===== Record set =====

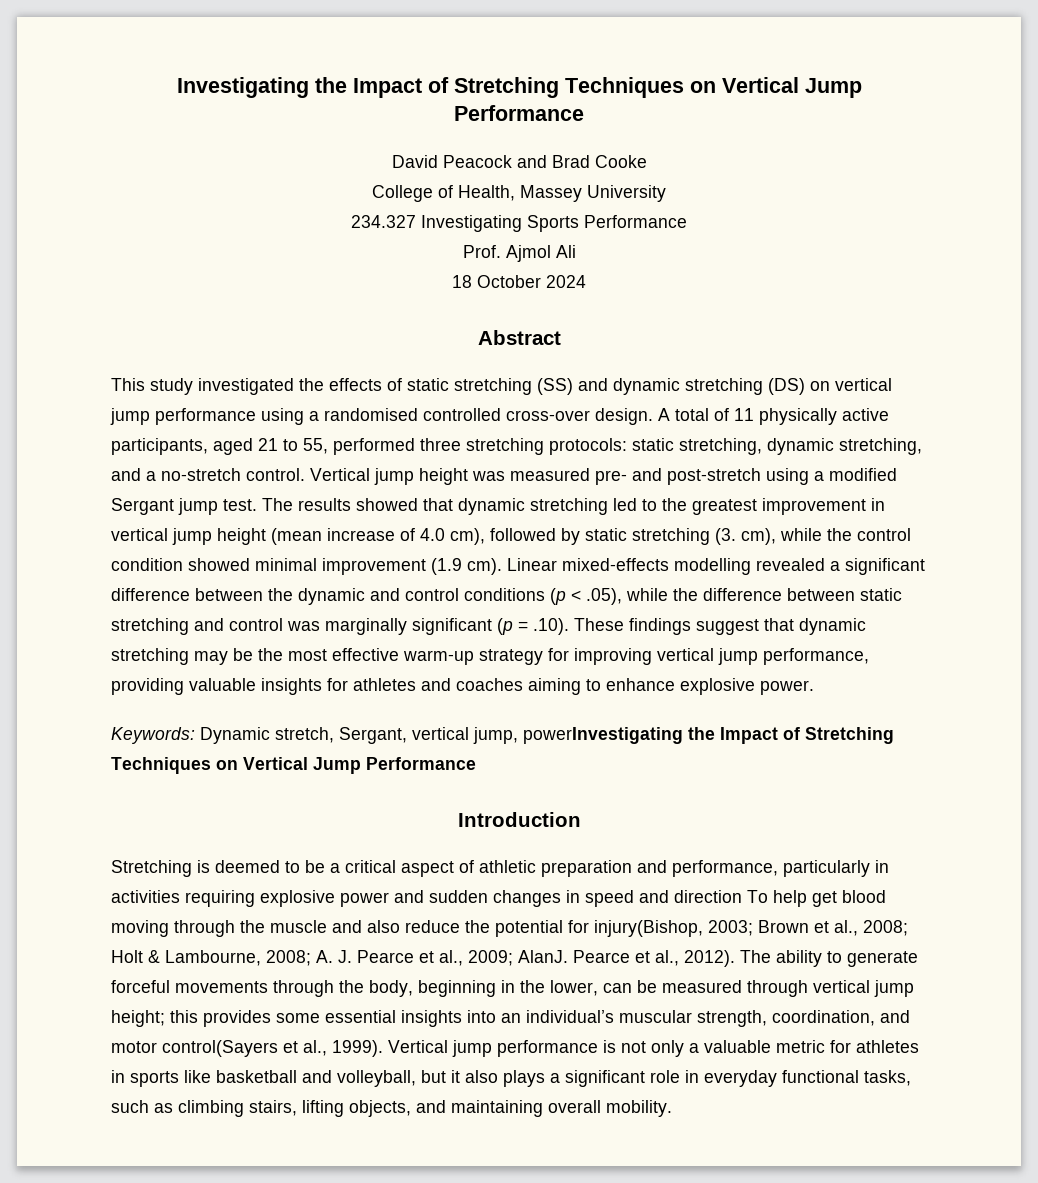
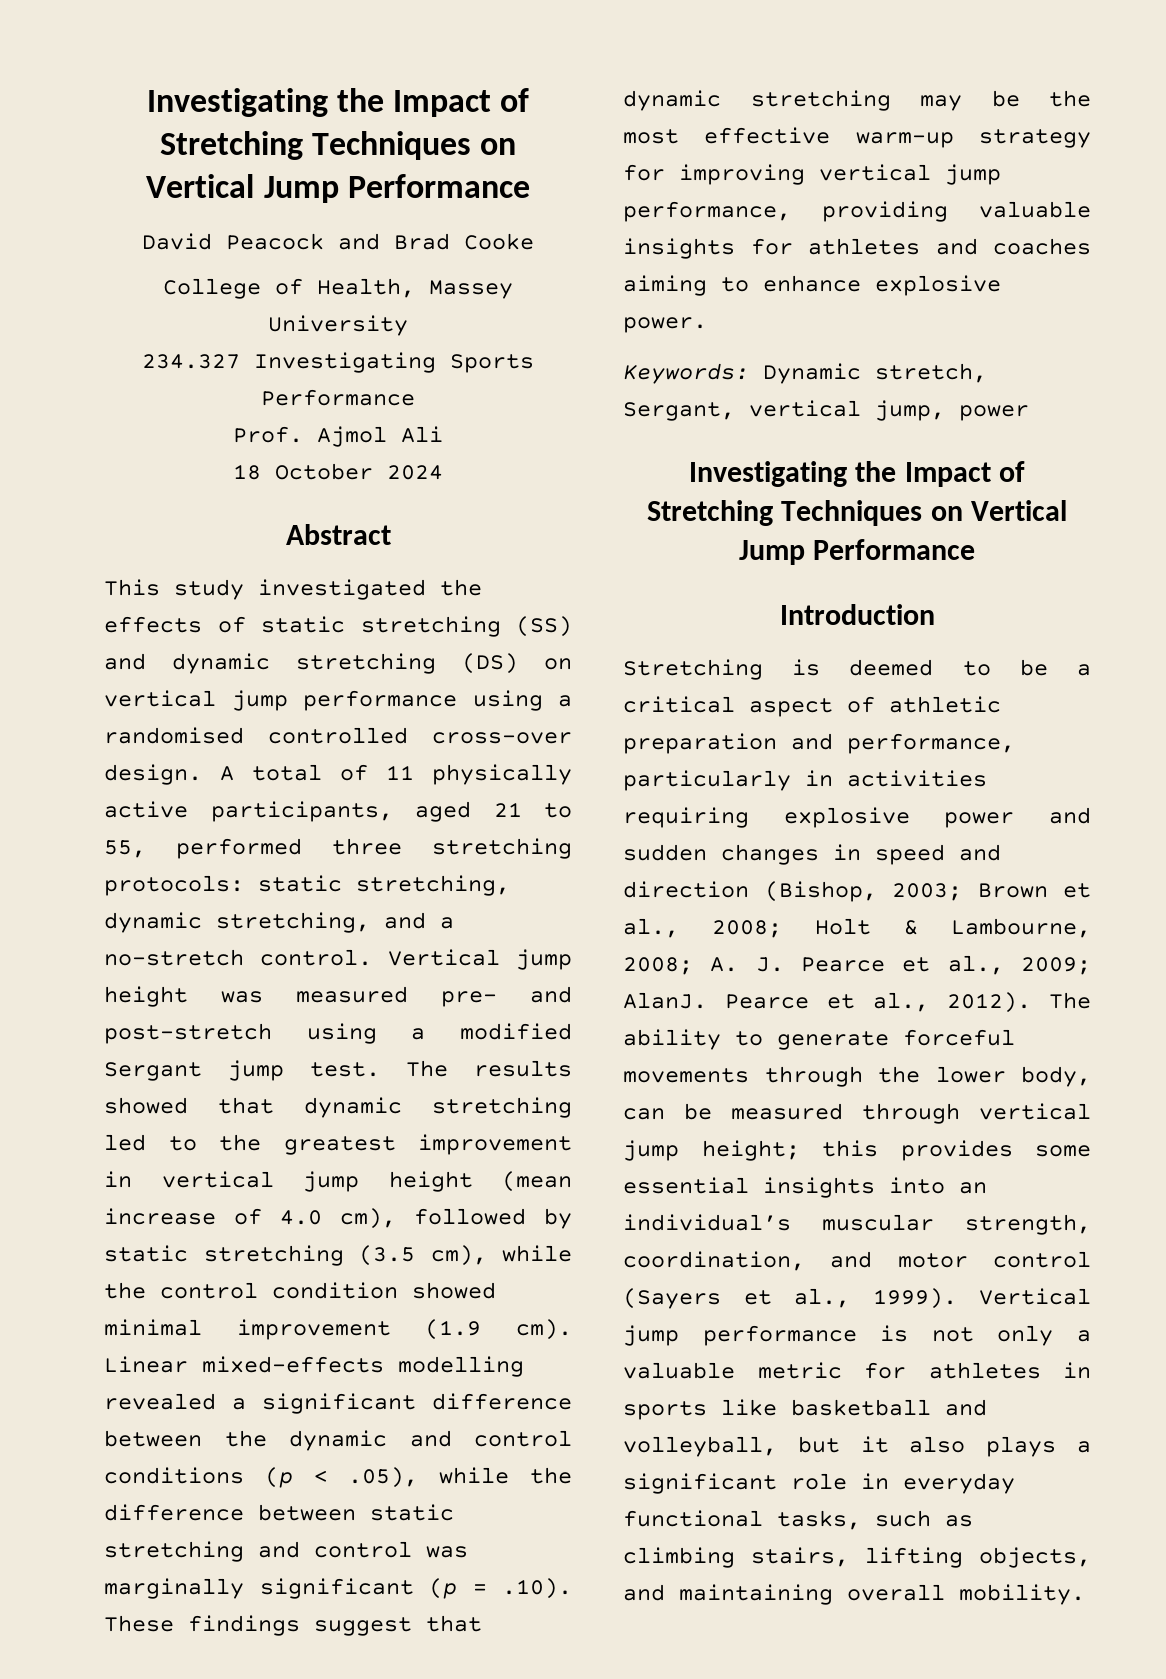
- The results showed that dynamic stretching led to the greatest improvement in vertical jump height (mean increase of 4.0 cm), followed by static stretching (3. cm), while the control condition showed minimal improvement (1.9 cm).
+ The results showed that dynamic stretching led to the greatest improvement in vertical jump height (mean increase of 4.0 cm), followed by static stretching (3.5 cm), while the control condition showed minimal improvement (1.9 cm).
- Keywords: Dynamic stretch, Sergant, vertical jump, powerInvestigating the Impact of Stretching Techniques on Vertical Jump Performance
+ Keywords: Dynamic stretch, Sergant, vertical jump, power
+ Investigating the Impact of Stretching Techniques on Vertical Jump Performance
- Stretching is deemed to be a critical aspect of athletic preparation and performance, particularly in activities requiring explosive power and sudden changes in speed and direction To help get blood moving through the muscle and also reduce the potential for injury(Bishop, 2003; Brown et al., 2008; Holt & Lambourne, 2008; A. J. Pearce et al., 2009; AlanJ.
+ Stretching is deemed to be a critical aspect of athletic preparation and performance, particularly in activities requiring explosive power and sudden changes in speed and direction (Bishop, 2003; Brown et al., 2008; Holt & Lambourne, 2008; A. J. Pearce et al., 2009; AlanJ.
- The ability to generate forceful movements through the body, beginning in the lower, can be measured through vertical jump height; this provides some essential insights into an individual’s muscular strength, coordination, and motor control(Sayers et al., 1999).
+ The ability to generate forceful movements through the lower body, can be measured through vertical jump height; this provides some essential insights into an individual’s muscular strength, coordination, and motor control (Sayers et al., 1999).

=====

* **What is being asked**: Set the listing down in full and exactly. Pictures within it should not appear in the copy.

* **Output of the exercise**:
- The results showed that dynamic stretching led to the greatest improvement in vertical jump height (mean increase of 4.0 cm), followed by static stretching (3. cm), while the control condition showed minimal improvement (1.9 cm).
+ The results showed that dynamic stretching led to the greatest improvement in vertical jump height (mean increase of 4.0 cm), followed by static stretching (3.5 cm), while the control condition showed minimal improvement (1.9 cm).
- Keywords: Dynamic stretch, Sergant, vertical jump, powerInvestigating the Impact of Stretching Techniques on Vertical Jump Performance
+ Keywords: Dynamic stretch, Sergant, vertical jump, power
+ Investigating the Impact of Stretching Techniques on Vertical Jump Performance
- Stretching is deemed to be a critical aspect of athletic preparation and performance, particularly in activities requiring explosive power and sudden changes in speed and direction To help get blood moving through the muscle and also reduce the potential for injury(Bishop, 2003; Brown et al., 2008; Holt & Lambourne, 2008; A. J. Pearce et al., 2009; AlanJ.
+ Stretching is deemed to be a critical aspect of athletic preparation and performance, particularly in activities requiring explosive power and sudden changes in speed and direction (Bishop, 2003; Brown et al., 2008; Holt & Lambourne, 2008; A. J. Pearce et al., 2009; AlanJ.
- The ability to generate forceful movements through the body, beginning in the lower, can be measured through vertical jump height; this provides some essential insights into an individual’s muscular strength, coordination, and motor control(Sayers et al., 1999).
+ The ability to generate forceful movements through the lower body, can be measured through vertical jump height; this provides some essential insights into an individual’s muscular strength, coordination, and motor control (Sayers et al., 1999).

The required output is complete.